Frankreichs Künstler heisst Abalo

Der französische Flügel Luc Abalo ist einer der spektakulärsten Spieler auf der rechten Aussenbahn überhaupt. Heute trifft der Linkshänder mit seinem Team auf die Schweiz. Aus Abalo wäre aber beinahe ein Kunstmaler geworden.

Christof Krapf
Merken
Drucken
Teilen
Der 31jährige Franzose Luc Abalo ist auf dem rechten Flügel der weltweit spektakulärste Spieler. (Bild: imago)

Der 31jährige Franzose Luc Abalo ist auf dem rechten Flügel der weltweit spektakulärste Spieler. (Bild: imago)

HANDBALL. Luc Abalo hat es weit gebracht. Für einen, der von sich sagt: «Sport war für mich nie eine Berufung oder etwas, das ich unbedingt gebraucht hätte.» Trotz dieser Einstellung hat der Franzose seit 2006 drei EM- und zwei WM-Titel sowie zweimal Olympia-Gold geholt – den dritten Gewinn der Weltmeisterschaft im vergangenen Januar in Qatar verpasste er verletzt. Vielleicht ist Abalo nach seiner langwierigen Adduktorenverletzung aktuell nicht mehr der beste rechte Flügel der Welt – mit Sicherheit ist der Franzose aber der spektakulärste Spieler auf dieser Position.

Auf dem Feld wirkt er feingliedrig – mit 1,82 Metern ist er selbst für einen Flügel kleingewachsen. Ein Kraftpaket wie seine Teamkollegen Nikola Karabatic oder Daniel Narcisse ist er nicht. Trotzdem geht Abalo dorthin, wo es wehtut – das verlangt jeder Trainer von seinen Spielern. Im Gegenstoss, seiner Spezialität, setzt er sich oft auch durch, wenn er von drei Gegnern umringt ist. In diesen Situationen explodiert der Linkshänder. Prellend trägt er den Ball über das Feld. Dribbelt die Gegner schwindlig, eilt mit grossen Schritten dem Tor entgegen, springt am höchsten und erzielt meistens einen Treffer.

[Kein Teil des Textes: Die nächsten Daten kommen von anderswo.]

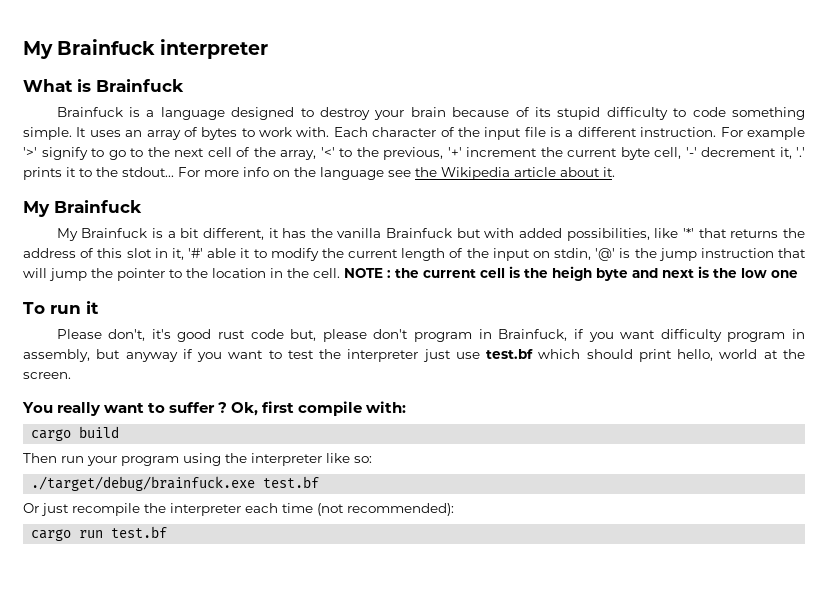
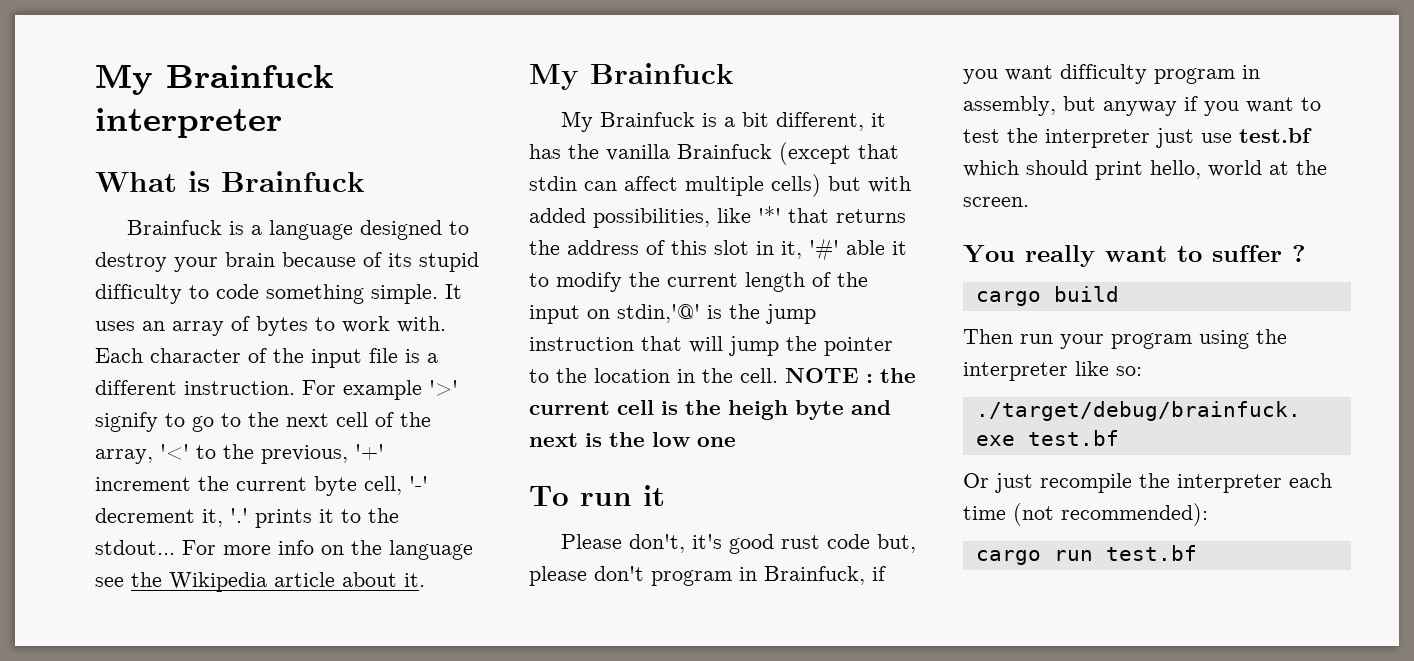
- My Brainfuck is a bit different, it has the vanilla Brainfuck but with added possibilities, like '*' that returns the address of this slot in it, '#' able it to modify the current length of the input on stdin, '@' is the jump instruction that will jump the pointer to the location in the cell.
+ My Brainfuck is a bit different, it has the vanilla Brainfuck (except that stdin can affect multiple cells) but with added possibilities, like '*' that returns the address of this slot in it, '#' able it to modify the current length of the input on stdin,'@' is the jump instruction that will jump the pointer to the location in the cell.
- Ok, first compile with:

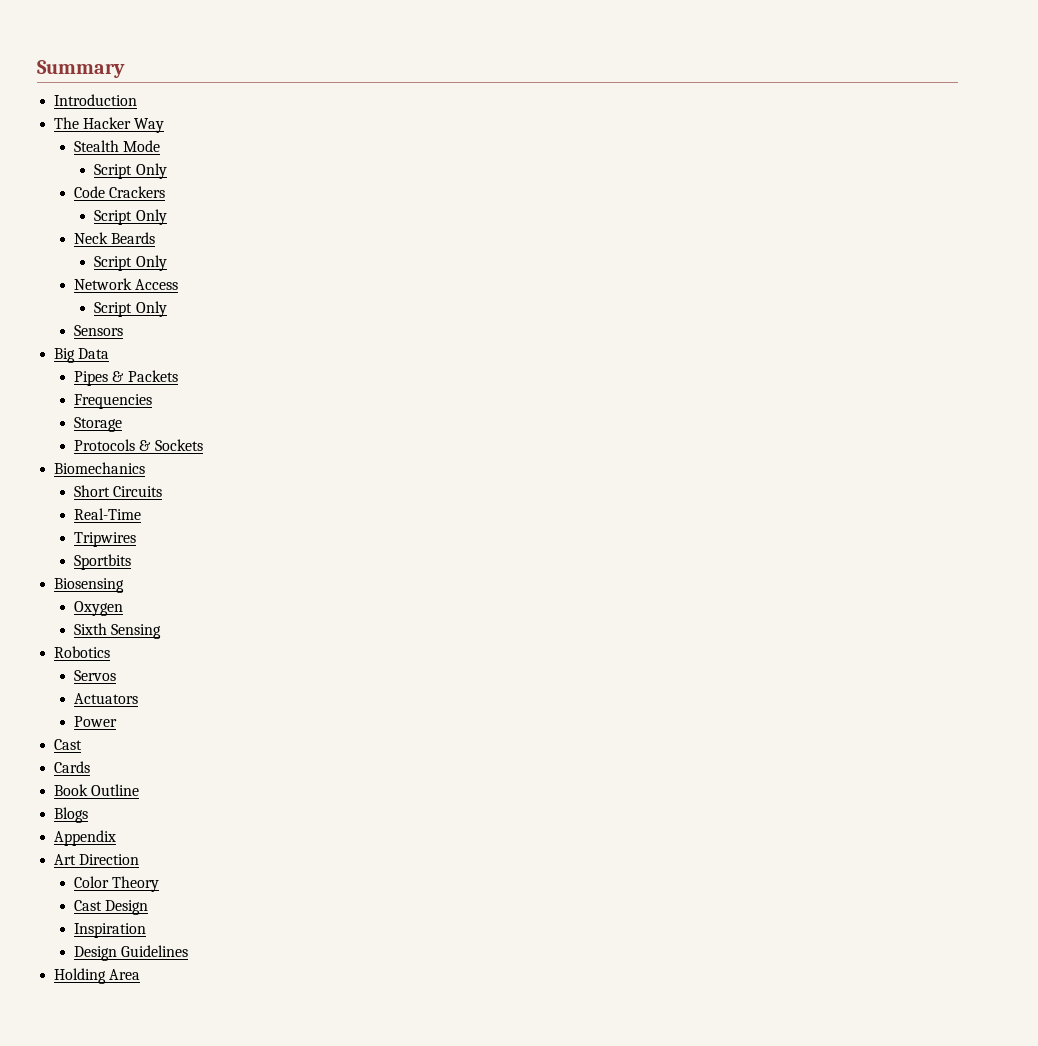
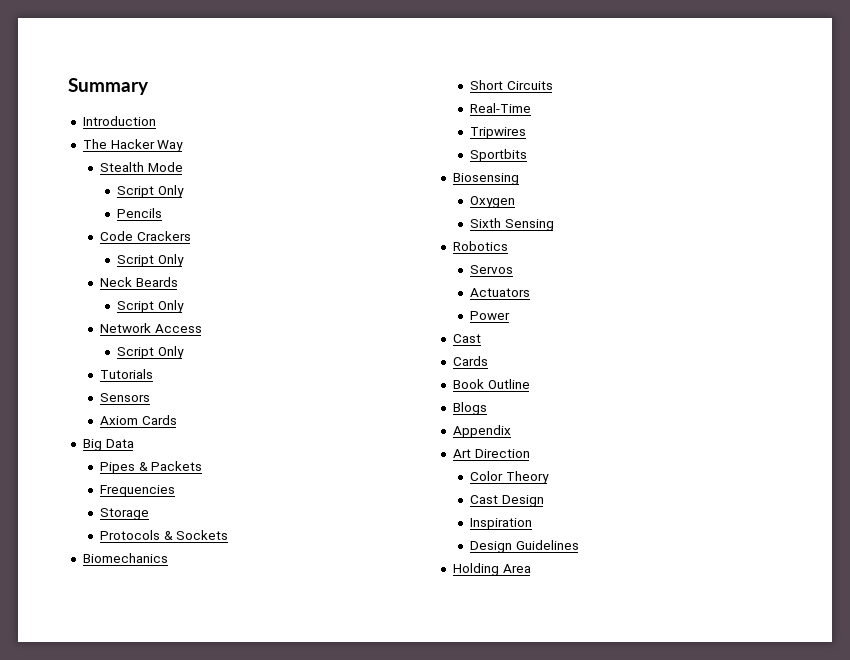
+ Pencils
+ Tutorials
+ Axiom Cards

Sportlehrer erkennt das Talent

Dass der 31-Jährige zum Handball kam, war reiner Zufall. Als Kind, aufgewachsen in Ivry-sur-Seine in der Pariser Banlieue, spielte er Fussball. In der Schule fiel allerdings einem Sportlehrer Abalos Handball-Talent auf – der Lehrer hatte früher beim französischen 1.-Liga-Verein US Ivry gespielt. Mit zwölf Jahren wechselte der Spieler mit Wurzeln im afrikanischen Togo zum Club von Ivry-sur-Seine – der Sportartenwechsel war ein Glücksfall für den Verein. 2007 führte Abalo die Pariser überraschend zum Meistertitel. Mittlerweile ist er in seine Heimatstadt zurückgekehrt; nachdem er mit dem nach einem Konkurs aufgelösten spanischen Verein Ciudad Real die Champions League gewonnen hat. Abalo spielt aber nicht mehr beim Vorortclub Ivry, sondern bei Paris St-Germain. Dort, wo das Geld dank katarischer Sponsoren locker sitzt.

Malerei als wahre Leidenschaft

Der Sport ist zwar nicht die Berufung, wohl aber der Beruf von Abalo. Aus dem Buben aus der Banlieue ist ein gutverdienender Sportler geworden. Beinahe wäre aber alles anders gekommen: «Meine wahre Leidenschaft ist die Malerei», sagt Abalo. In Paris hat er schon eigene Bilder ausgestellt. Als Kind erhielt er Malunterricht, bis seinen Eltern das Geld ausging und der Sport wichtiger wurde. Ein Künstler ist aus Abalo trotzdem geworden – nur nicht im Atelier, sondern auf dem Handballfeld.